« Reflections on the Self » présente l’uvre des photographes Hélène Amouzou (Togo, Belgique), Majida Khattari (Maroc, France), Zanele Muholi (Afrique du Sud), Senayt Samuel (Erythrée, Angleterre), et Nontsikelelo Veleko (Afrique du Sud).
Conçue par Christine Eyene dans le cadre du Festival Women of the World tenu en mars 2011 au Southbank Centre à l’occasion du Centenaire de la Journée Internationale de la Femme, cette exposition propose au public divers aspects du regard photographique féminin à travers le portrait et l’autoportrait.
« Reflections on the Self » s’inspire d’une relecture du fameux ouvrage de John Berger, Ways of Seeing (1972) dans lequel l’auteur suggère qu’une femme a constamment conscience de son image. L’exposition emprunte notamment à son discours sur la double position de cette dernière en tant qu’observatrice et objet d’observation, « deux éléments distincts de son identité de femme », écrit-il.
Ainsi, reflection est à interpréter au double sens du terme.
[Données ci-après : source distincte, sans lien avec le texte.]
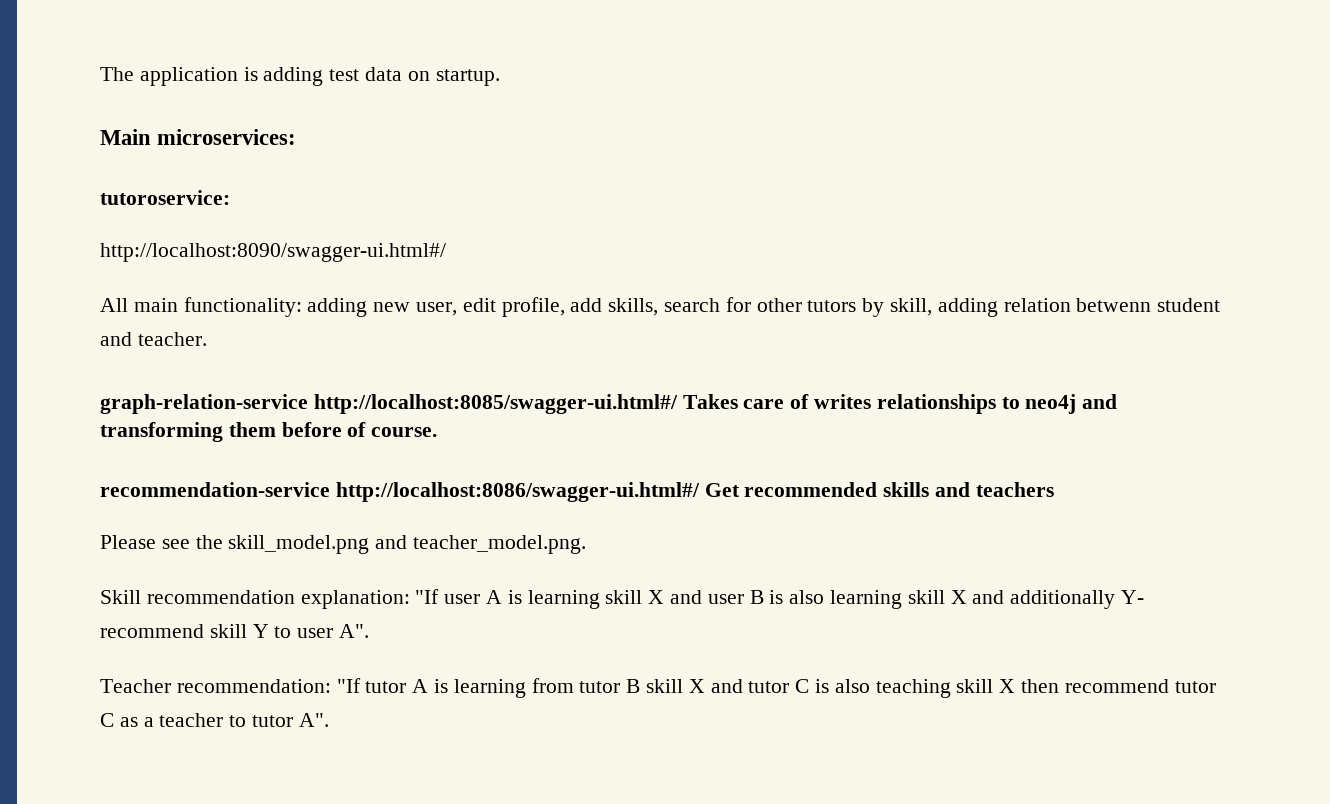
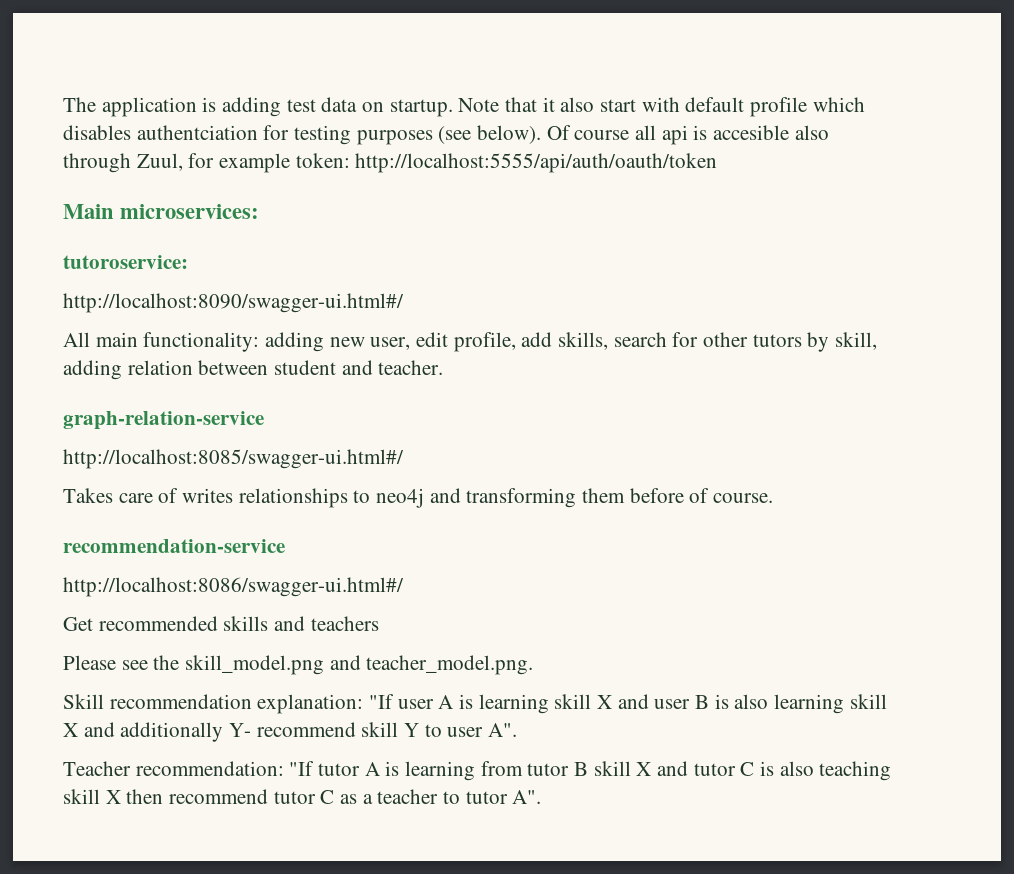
+ Note that it also start with default profile which disables authentciation for testing purposes (see below). Of course all api is accesible also through Zuul, for example token: http://localhost:5555/api/auth/oauth/token
- All main functionality: adding new user, edit profile, add skills, search for other tutors by skill, adding relation betwenn student and teacher.
+ All main functionality: adding new user, edit profile, add skills, search for other tutors by skill, adding relation between student and teacher.
- graph-relation-service http://localhost:8085/swagger-ui.html#/ Takes care of writes relationships to neo4j and transforming them before of course.
+ graph-relation-service
+ http://localhost:8085/swagger-ui.html#/
+ Takes care of writes relationships to neo4j and transforming them before of course.
- recommendation-service http://localhost:8086/swagger-ui.html#/ Get recommended skills and teachers
+ recommendation-service
+ http://localhost:8086/swagger-ui.html#/
+ Get recommended skills and teachers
Signifiant « reflet » en anglais, il fait, d’une part, littéralement référence à l’image-miroir. D’autre part, il évoque le processus de réflexion, ou en d’autres termes, l’acte de penser, ou de construire, sa propre image dans une optique d’auto-détermination.
Prise dans le contexte britannique, « Reflections on the Self » participe d’une pratique curatoriale s’adressant aux questions de diversité et représentativité dans les institutions culturelles dites de courant dominant (ou mainstream). Son inauguration au Royal Festival Hall, au sein du centre d’art ayant accueilli « Africa Remix », nous amène à réexaminer l’emphase identitaire des grandes manifestations placées sous commissariat africain et ayant contribué à promouvoir la création contemporaine africaine en Occident.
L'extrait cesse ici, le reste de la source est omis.